REQUIRED WORK:
Filter the entries for the string "enhancement". Copy each line that has it.

DATA FOR PROCESSING:
====

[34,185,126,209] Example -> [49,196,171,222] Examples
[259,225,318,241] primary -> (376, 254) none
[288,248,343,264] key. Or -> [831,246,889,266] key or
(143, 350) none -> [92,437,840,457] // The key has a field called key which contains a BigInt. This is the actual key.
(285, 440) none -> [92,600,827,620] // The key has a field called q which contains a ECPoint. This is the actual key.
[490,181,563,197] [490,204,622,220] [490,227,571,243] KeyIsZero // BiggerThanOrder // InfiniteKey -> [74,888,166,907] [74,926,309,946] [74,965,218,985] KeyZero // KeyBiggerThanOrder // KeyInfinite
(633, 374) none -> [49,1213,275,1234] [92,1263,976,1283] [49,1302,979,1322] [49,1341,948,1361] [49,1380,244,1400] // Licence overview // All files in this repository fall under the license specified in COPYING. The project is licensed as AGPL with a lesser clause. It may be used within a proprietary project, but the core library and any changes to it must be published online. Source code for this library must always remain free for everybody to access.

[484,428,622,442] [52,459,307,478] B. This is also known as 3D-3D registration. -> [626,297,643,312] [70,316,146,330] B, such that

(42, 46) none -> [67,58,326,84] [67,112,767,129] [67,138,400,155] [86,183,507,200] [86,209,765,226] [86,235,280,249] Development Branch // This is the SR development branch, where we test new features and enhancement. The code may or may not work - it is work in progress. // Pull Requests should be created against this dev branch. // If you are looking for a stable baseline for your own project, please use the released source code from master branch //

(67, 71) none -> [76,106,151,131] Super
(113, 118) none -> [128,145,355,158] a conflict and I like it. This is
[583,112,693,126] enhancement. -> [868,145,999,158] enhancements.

====

SOLUTION TO THIS TASK:
(42, 46) none -> [67,58,326,84] [67,112,767,129] [67,138,400,155] [86,183,507,200] [86,209,765,226] [86,235,280,249] Development Branch // This is the SR development branch, where we test new features and enhancement. The code may or may not work - it is work in progress. // Pull Requests should be created against this dev branch. // If you are looking for a stable baseline for your own project, please use the released source code from master branch //
[583,112,693,126] enhancement. -> [868,145,999,158] enhancements.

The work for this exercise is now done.